I’m lying on the couch waiting for the second dose of Adderall to take effect after a highly productive morning . As I wait, I can no longer see a world where I regain my energy and motivation. The effects of the morning dose are wearing off and now everything feels difficult and my brain is full of sludge.
And yet, in about 30 to 45 minutes, my low mood will dissolve and I’ll once again get the ability to simply do things.
I hate how one tiny pill can make such a huge difference. I hate that the past month has been a depressive blur of fog and disregulated emotions as I waited for my psychiatrist appointment.
I resent that this mess is how my brain ‘normally’ works and that I now depend on medication for stability. How on Earth did I even make it this far in life? I can’t remember.
A package arrived at my door and it took everything I had to get myself to pick it up. I threw the package somewhere into my office and collapsed on the couch, cuddling up with my phone and a blanket, trying to ignore the warmth of anxiety blooming in my chest.
An hour later, the fog has cleared.
It’s a privilege to have access to medication. I’m lucky my insurance covers it. I’m lucky my pharmacy even has Adderall after such a terrible shortage. I know these things. But I resent that the very pill I am privileged to take is the only thing standing between me and the life I want to live. Without my medication, I am a pile of disfunction and incoherencies. Something in my brain does not work right and now I need a pill to function.
This is a snippet of grief after such a late diagnosis. Being told at 26 that I find it hard to do simple things because my brain works differently… it was a gift and a curse. On one hand it was the explanation I was desperately seeking for years. One the other, it was (to me, in that moment) a confirmation of my brokenness.
My issues were no longer just a result of years of trauma. I was broken by default. Defective at birth. I’d never dream of saying these things to anyone else. I do not perceive anyone else as ‘broken’. Just me.

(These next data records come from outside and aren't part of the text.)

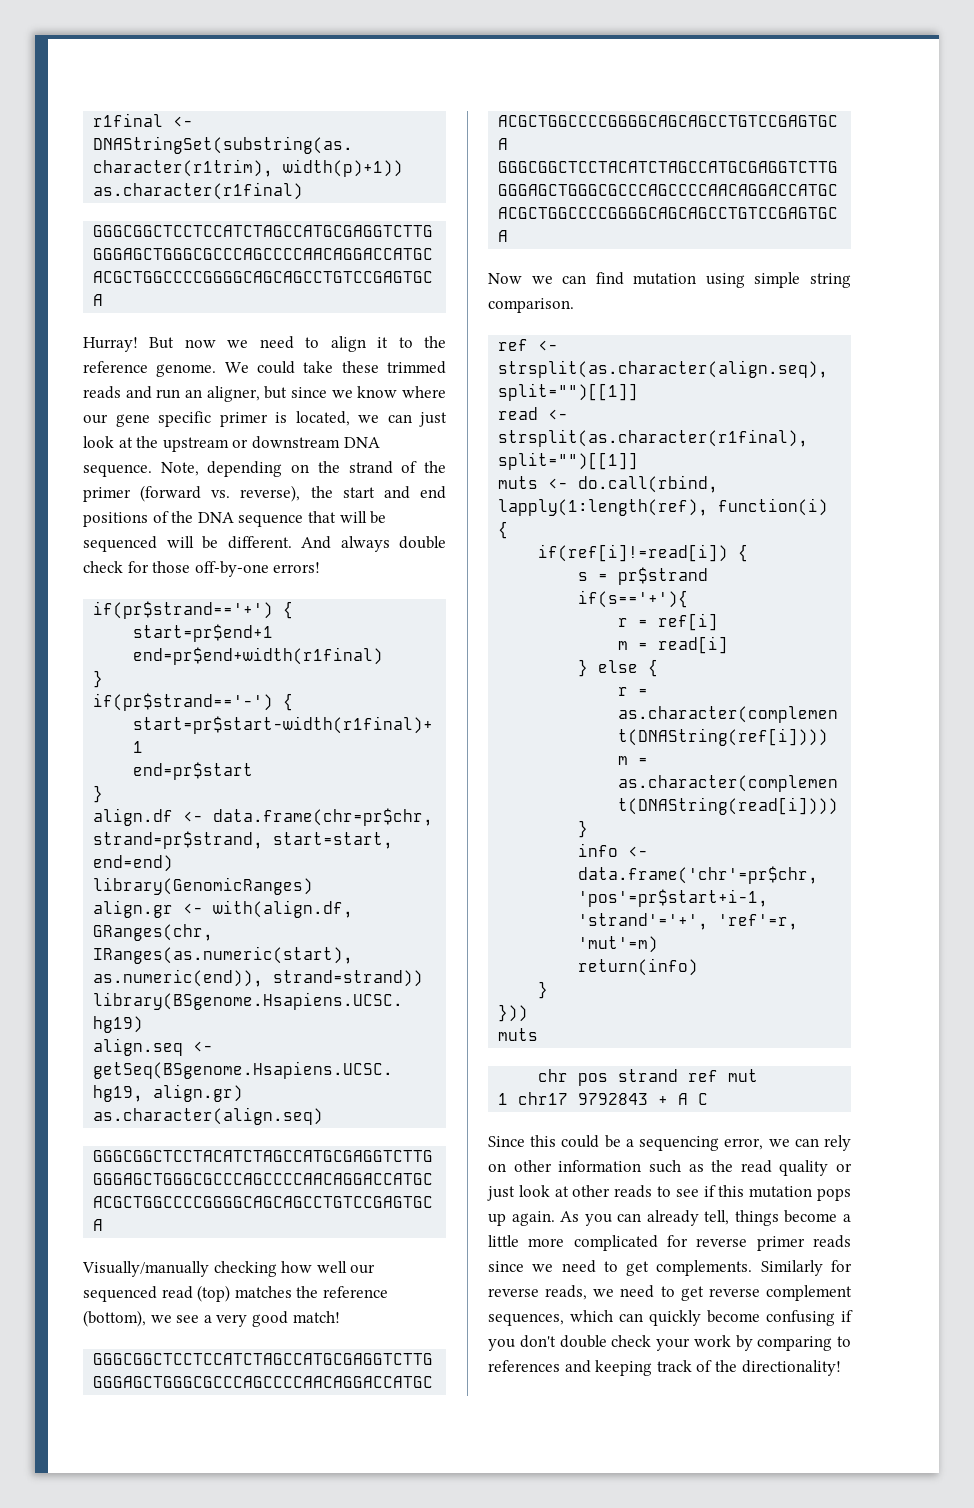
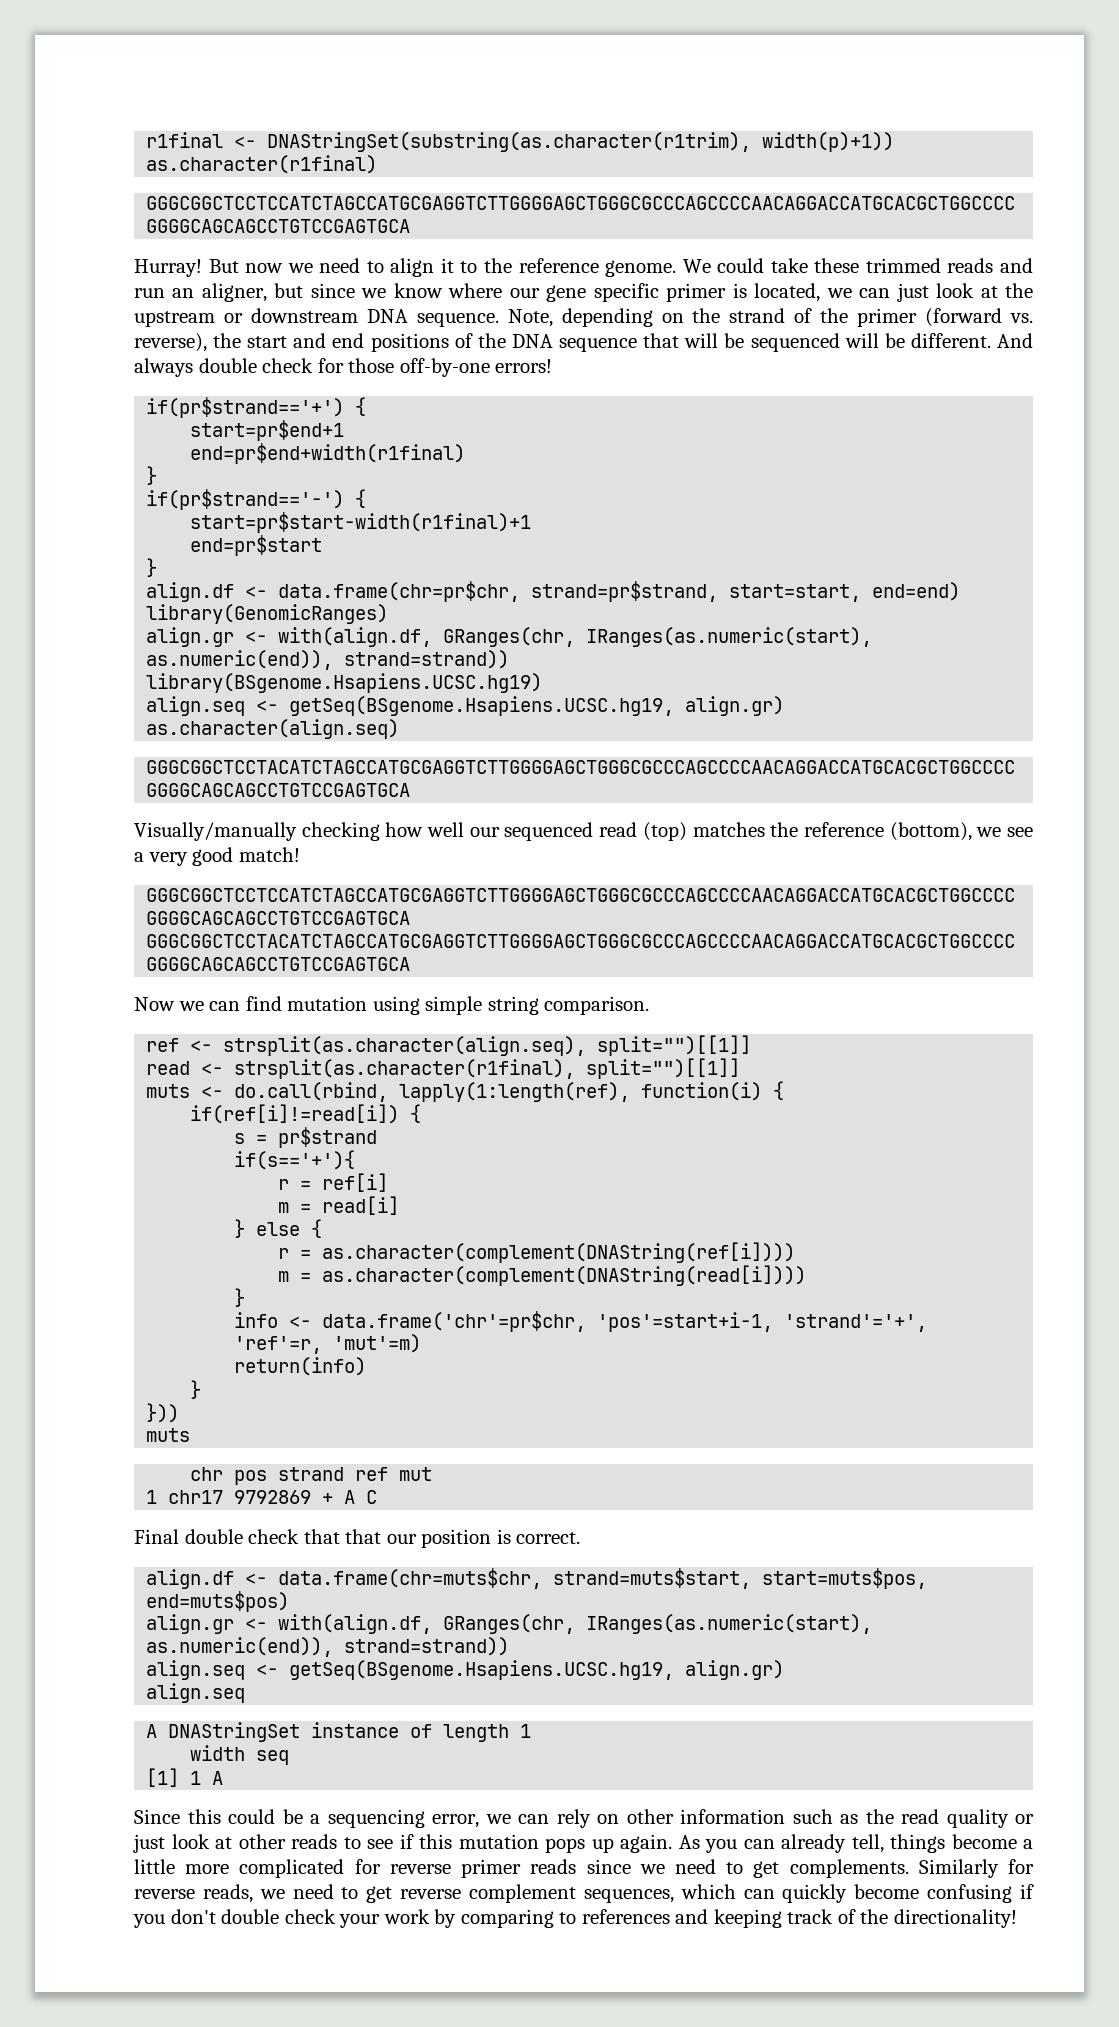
- info <- data.frame('chr'=pr$chr, 'pos'=pr$start+i-1, 'strand'='+', 'ref'=r, 'mut'=m)
+ info <- data.frame('chr'=pr$chr, 'pos'=start+i-1, 'strand'='+', 'ref'=r, 'mut'=m)
- 1 chr17 9792843 + A C
+ 1 chr17 9792869 + A C
+ Final double check that that our position is correct.
+ align.df <- data.frame(chr=muts$chr, strand=muts$start, start=muts$pos, end=muts$pos)
+ align.gr <- with(align.df, GRanges(chr, IRanges(as.numeric(start), as.numeric(end)), strand=strand))
+ align.seq <- getSeq(BSgenome.Hsapiens.UCSC.hg19, align.gr)
+ align.seq
+ A DNAStringSet instance of length 1
+ width seq
+ [1] 1 A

I’ve learned to be much more kind to myself since then, but I’m still grieving. Grief shows up on random occasions these days, like on the exact hour between one dose wearing off and the other dose taking effect.
Grief is not just for the dead. It’s for the potential you can see in your past self, had you just gotten the help you needed. Grief is the anger, the questioning of how on Earth your family missed this, when the signs were to clear even then. Grief is wondering what life would’ve been like if someone had cared enough to find out why you were struggling.
I could go on forever, but the grief has passed as suddenly as it came and I can now function again. I need to get some work done, plus my mood has shifted dramatically and I am watching funny YouTube videos while I work.
I won’t have time to miss the grief. It’ll come again when the second dose wears off. Maybe one day I’ll learn to see in myself the beauty and uniqueness I can see in other ADHDers. Maybe I’ll learn to accept my struggles and manage the symptoms a little better.
In the meantime, I’ll get as much work done before Grief and Executive Dysfunction come knocking at my door again.